Thousands of very young children are being excluded from primary schools for physically attacking pupils and teachers, research by The Times shows.Now, I'm sure that a certain percentage of these are the kind of squabbles and 'physical violence' (a slap, a tantrum) that wouldn't have been seen as a problem - and would have been dealt with appropriately - twenty years ago, before we entered our current health & safety, 'touchy-feely' litigious modern times.
But this kind of rise is far too big to just lay at the door of overreacting heads:
More than 1,200 of the fixed-term exclusions in 2007 involved children aged 4 and under. Another 12,000 were under the age of 8.Which families with children attending these schools may breathe a sigh of relief about.
Our survey paints a picture of teachers struggling to deal with violence from ever-younger children, some of whom in effect drop out of the education system before reaching secondary school.
At least, until they stop to wonder where they are spending their days, if not in school...
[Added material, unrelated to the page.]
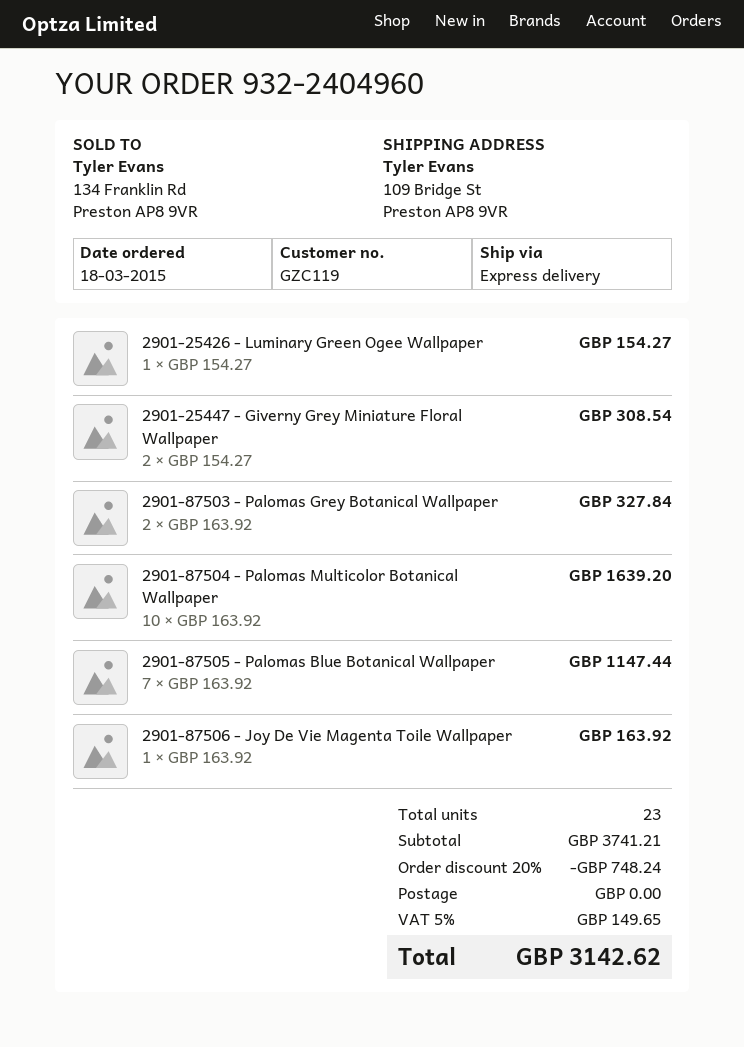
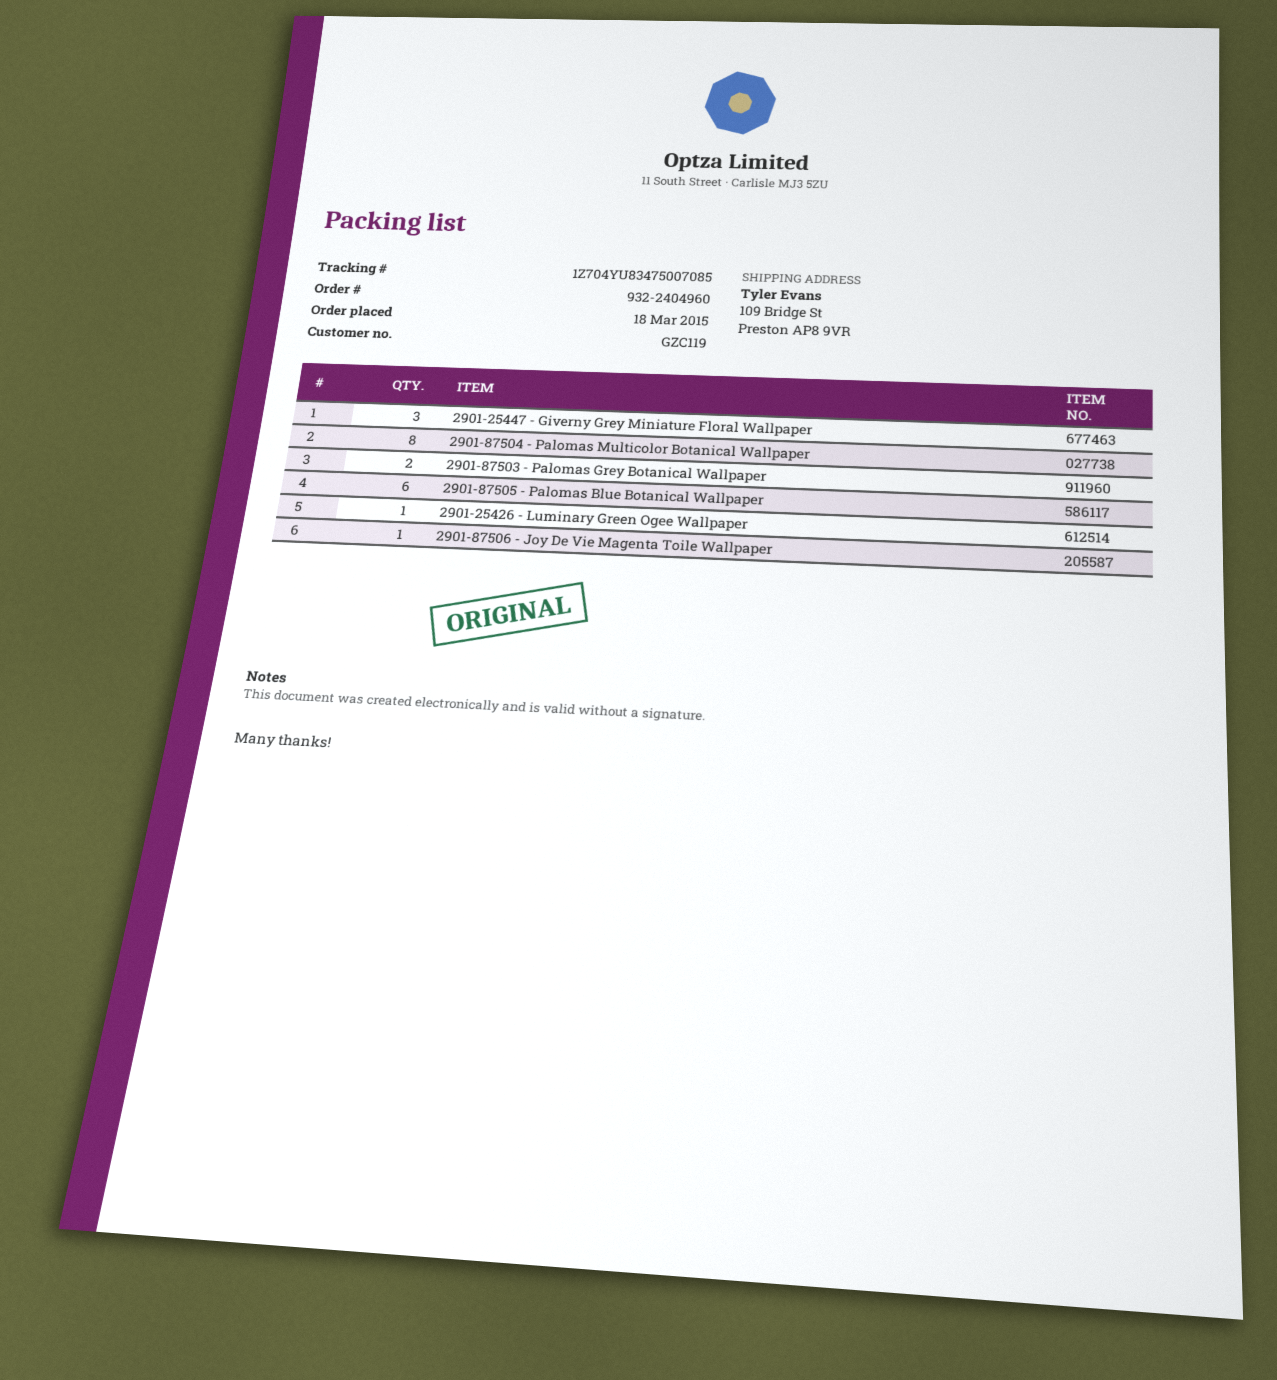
2901-25447 - Giverny Grey Miniature Floral Wallpaper: 2 -> 3
2901-87504 - Palomas Multicolor Botanical Wallpaper: 10 -> 8
2901-87505 - Palomas Blue Botanical Wallpaper: 7 -> 6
And it seems more and more teachers are beginning to echo the words of education bloggers like Miss Snuffleupagus and Frank Chalk:
One teacher from a primary school in Norfolk told The Times: “I have worked at several schools and there has been a marked deterioration in behaviour in the last five years. Behaviour strategies don’t seem to work because schools have no power. Teachers are left to get on with it.”Anyone wondering what these children will be doing in 10-15 years time?
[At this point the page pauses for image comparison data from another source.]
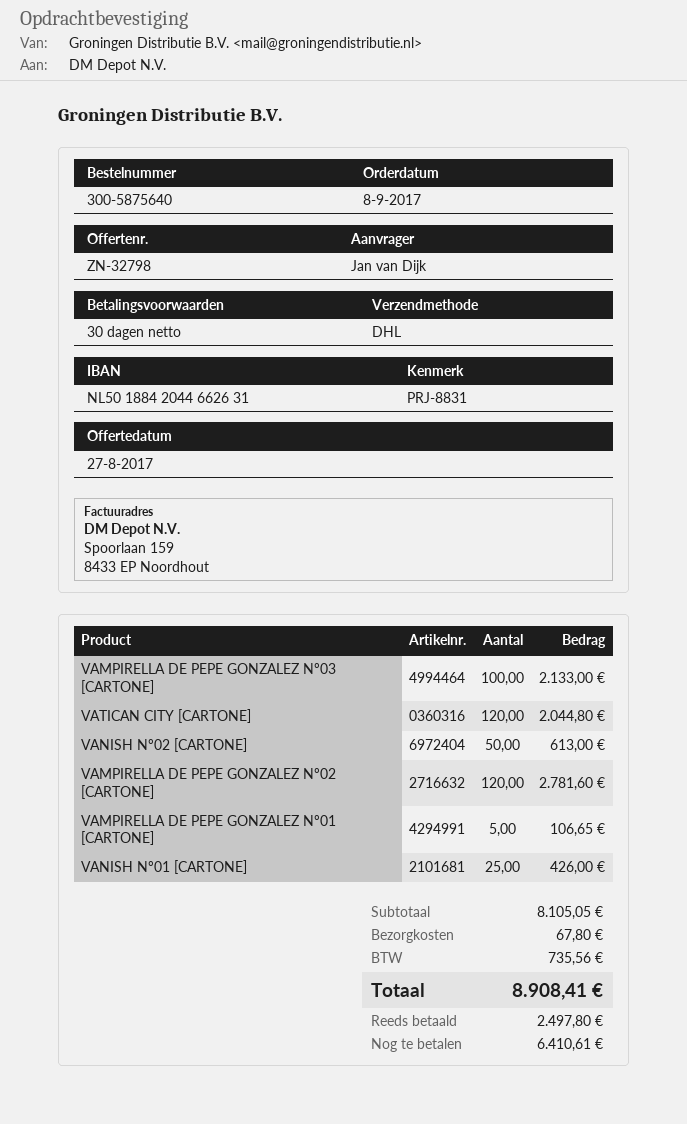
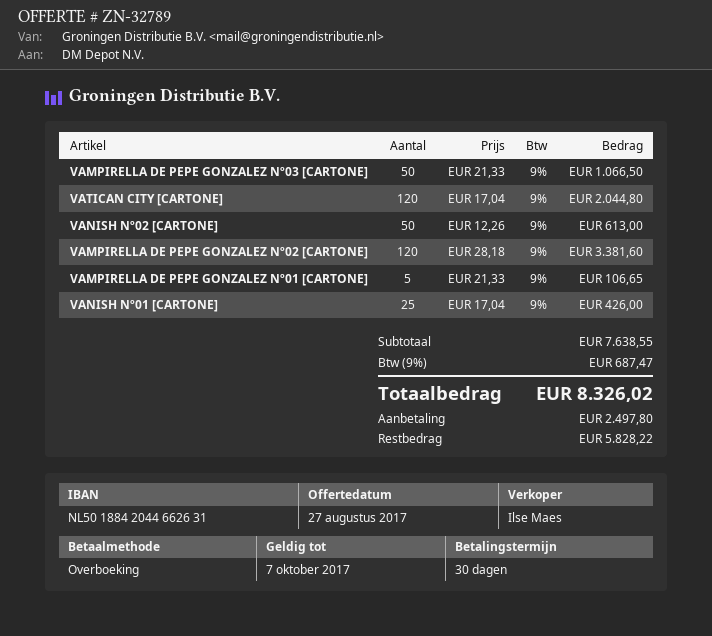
quote number: ZN-32798 -> ZN-32789
VAMPIRELLA DE PEPE GONZALEZ Nº03 [CARTONE]: 100 for 2133.00 -> 50 for 1066.50
VAMPIRELLA DE PEPE GONZALEZ Nº02 [CARTONE]: 120 for 2781.60 -> 120 for 3381.60
subtotal: 8105.05 -> 7638.55
shipping: 67.80 -> none
tax: 735.56 -> 687.47
total: 8908.41 -> 8326.02
balance: 6410.61 -> 5828.22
Well, they'll probably be doing this.
Or they'll be amusing themselves like this little charmer:
Annika Avery, 20, of Leicester, was given a five-month prison sentence, suspended for two years. She had already admitted dangerous driving.It's normal for people to look for 'reasons for her behaviour', because normal people can't quite grasp the fact that she did it simply because she could.
The court was told that Avery overtook the ambulance at speed and slowed down, causing the vehicle to brake suddenly.
She did this even though the siren was on, Leicester Crown Court heard.
Avery, of Tatlow Road, Glenfield, was said to be under stress at the time of the incident in July 2008, although no other reason was given for her behaviour.
And because it amused her and her passenger at the time:
The driver of the ambulance said at one stage Avery pulled alongside him and she was travelling at 60mph (96km/h) in a 40mph (64km/h) area. The paramedic said he looked across and saw Avery and a male passenger laughing and making obscene gestures.Not a lot of 'stress' shown there. Perhaps someone in the CPS might want to rethink that suspended sentence.
But there's soon going to be more and more Annika Averys out there, and more and more fawn-killers, if we don't start to look at every aspect of how we deal with problem families and their children.